**Task statement**: Return every entry below word for word and leave out any picture.

Detected change data
-------------------------
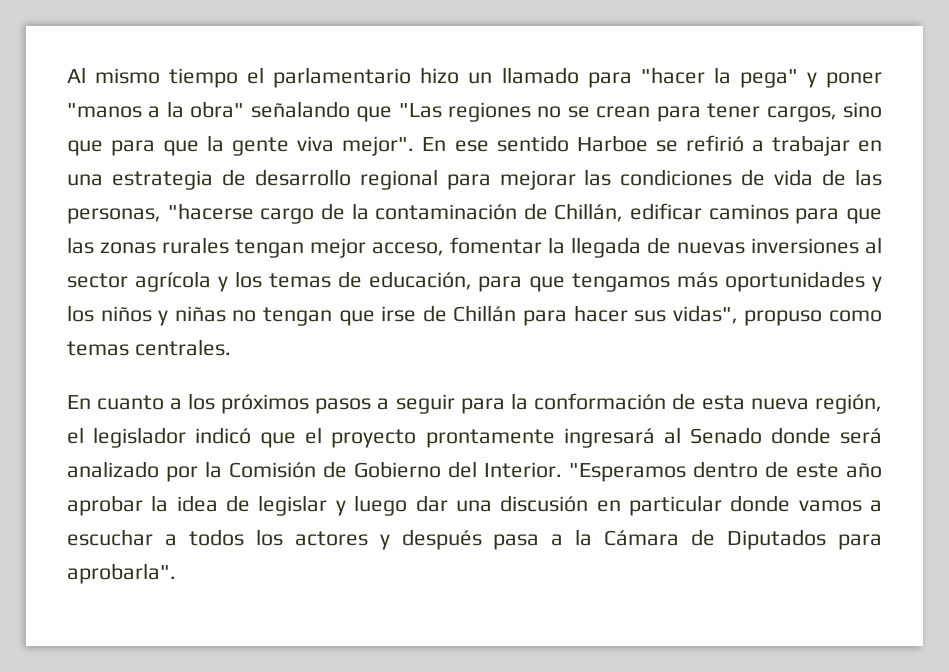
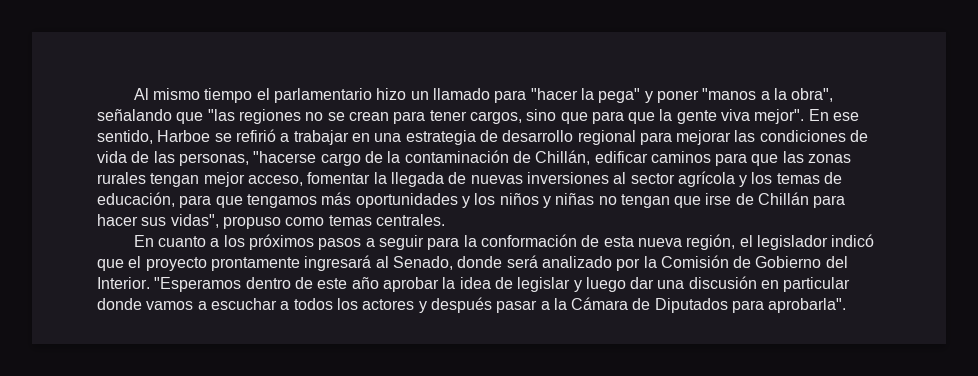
- Al mismo tiempo el parlamentario hizo un llamado para "hacer la pega" y poner "manos a la obra" señalando que "Las regiones no se crean para tener cargos, sino que para que la gente viva mejor".
+ Al mismo tiempo el parlamentario hizo un llamado para "hacer la pega" y poner "manos a la obra", señalando que "las regiones no se crean para tener cargos, sino que para que la gente viva mejor".
- En ese sentido Harboe se refirió a trabajar en una estrategia de desarrollo regional para mejorar las condiciones de vida de las personas, "hacerse cargo de la contaminación de Chillán, edificar caminos para que las zonas rurales tengan mejor acceso, fomentar la llegada de nuevas inversiones al sector agrícola y los temas de educación, para que tengamos más oportunidades y los niños y niñas no tengan que irse de Chillán para hacer sus vidas", propuso como temas centrales.
+ En ese sentido, Harboe se refirió a trabajar en una estrategia de desarrollo regional para mejorar las condiciones de vida de las personas, "hacerse cargo de la contaminación de Chillán, edificar caminos para que las zonas rurales tengan mejor acceso, fomentar la llegada de nuevas inversiones al sector agrícola y los temas de educación, para que tengamos más oportunidades y los niños y niñas no tengan que irse de Chillán para hacer sus vidas", propuso como temas centrales.
- En cuanto a los próximos pasos a seguir para la conformación de esta nueva región, el legislador indicó que el proyecto prontamente ingresará al Senado donde será analizado por la Comisión de Gobierno del Interior.
+ En cuanto a los próximos pasos a seguir para la conformación de esta nueva región, el legislador indicó que el proyecto prontamente ingresará al Senado, donde será analizado por la Comisión de Gobierno del Interior.
- "Esperamos dentro de este año aprobar la idea de legislar y luego dar una discusión en particular donde vamos a escuchar a todos los actores y después pasa a la Cámara de Diputados para aprobarla".
+ "Esperamos dentro de este año aprobar la idea de legislar y luego dar una discusión en particular donde vamos a escuchar a todos los actores y después pasar a la Cámara de Diputados para aprobarla".

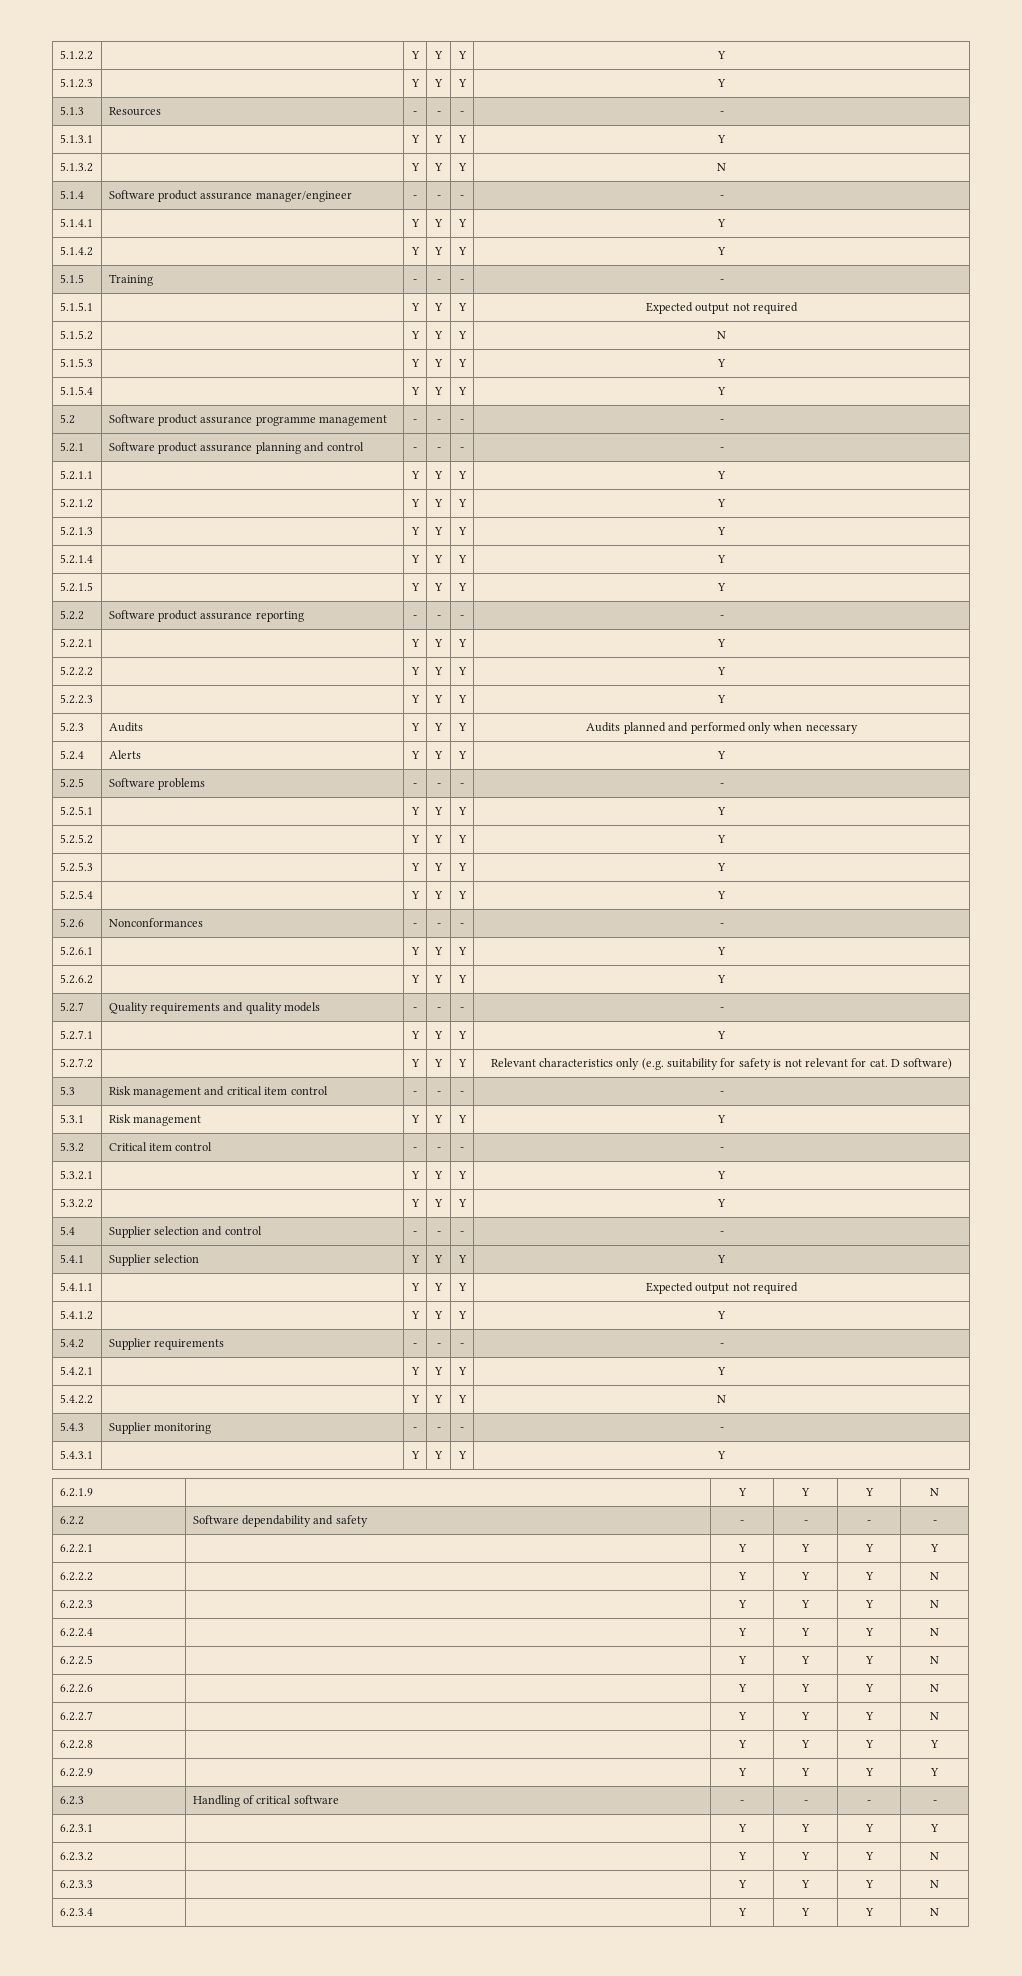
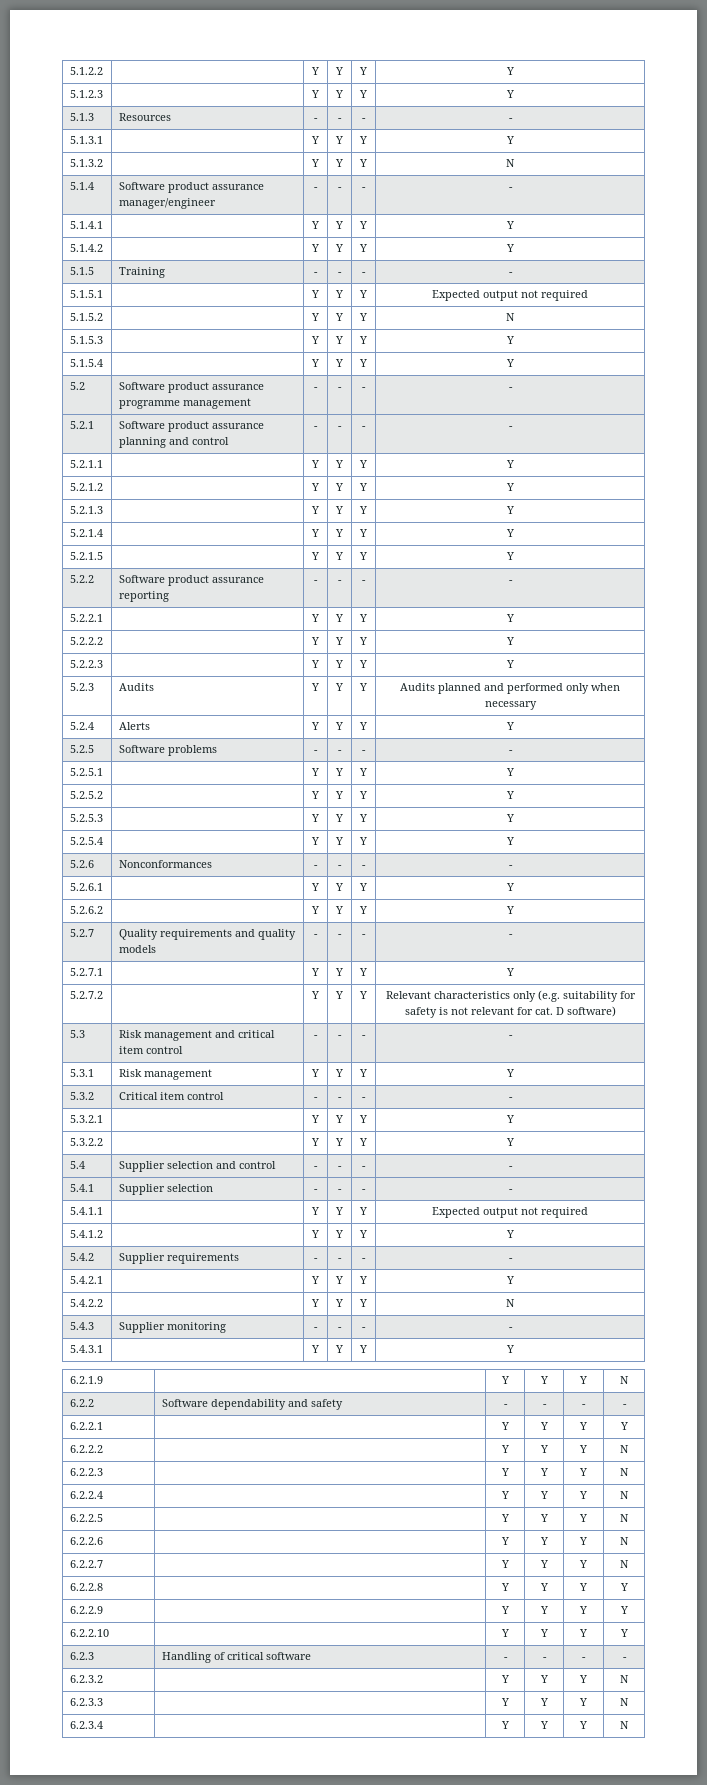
- 5.4.1 | Supplier selection | Y | Y | Y | Y
+ 5.4.1 | Supplier selection | - | - | - | -
+ 6.2.2.10 | | Y | Y | Y | Y
- 6.2.3.1 | | Y | Y | Y | Y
-------------------------
**Answer to this problem**:
- Al mismo tiempo el parlamentario hizo un llamado para "hacer la pega" y poner "manos a la obra" señalando que "Las regiones no se crean para tener cargos, sino que para que la gente viva mejor".
+ Al mismo tiempo el parlamentario hizo un llamado para "hacer la pega" y poner "manos a la obra", señalando que "las regiones no se crean para tener cargos, sino que para que la gente viva mejor".
- En ese sentido Harboe se refirió a trabajar en una estrategia de desarrollo regional para mejorar las condiciones de vida de las personas, "hacerse cargo de la contaminación de Chillán, edificar caminos para que las zonas rurales tengan mejor acceso, fomentar la llegada de nuevas inversiones al sector agrícola y los temas de educación, para que tengamos más oportunidades y los niños y niñas no tengan que irse de Chillán para hacer sus vidas", propuso como temas centrales.
+ En ese sentido, Harboe se refirió a trabajar en una estrategia de desarrollo regional para mejorar las condiciones de vida de las personas, "hacerse cargo de la contaminación de Chillán, edificar caminos para que las zonas rurales tengan mejor acceso, fomentar la llegada de nuevas inversiones al sector agrícola y los temas de educación, para que tengamos más oportunidades y los niños y niñas no tengan que irse de Chillán para hacer sus vidas", propuso como temas centrales.
- En cuanto a los próximos pasos a seguir para la conformación de esta nueva región, el legislador indicó que el proyecto prontamente ingresará al Senado donde será analizado por la Comisión de Gobierno del Interior.
+ En cuanto a los próximos pasos a seguir para la conformación de esta nueva región, el legislador indicó que el proyecto prontamente ingresará al Senado, donde será analizado por la Comisión de Gobierno del Interior.
- "Esperamos dentro de este año aprobar la idea de legislar y luego dar una discusión en particular donde vamos a escuchar a todos los actores y después pasa a la Cámara de Diputados para aprobarla".
+ "Esperamos dentro de este año aprobar la idea de legislar y luego dar una discusión en particular donde vamos a escuchar a todos los actores y después pasar a la Cámara de Diputados para aprobarla".

- 5.4.1 | Supplier selection | Y | Y | Y | Y
+ 5.4.1 | Supplier selection | - | - | - | -
+ 6.2.2.10 | | Y | Y | Y | Y
- 6.2.3.1 | | Y | Y | Y | Y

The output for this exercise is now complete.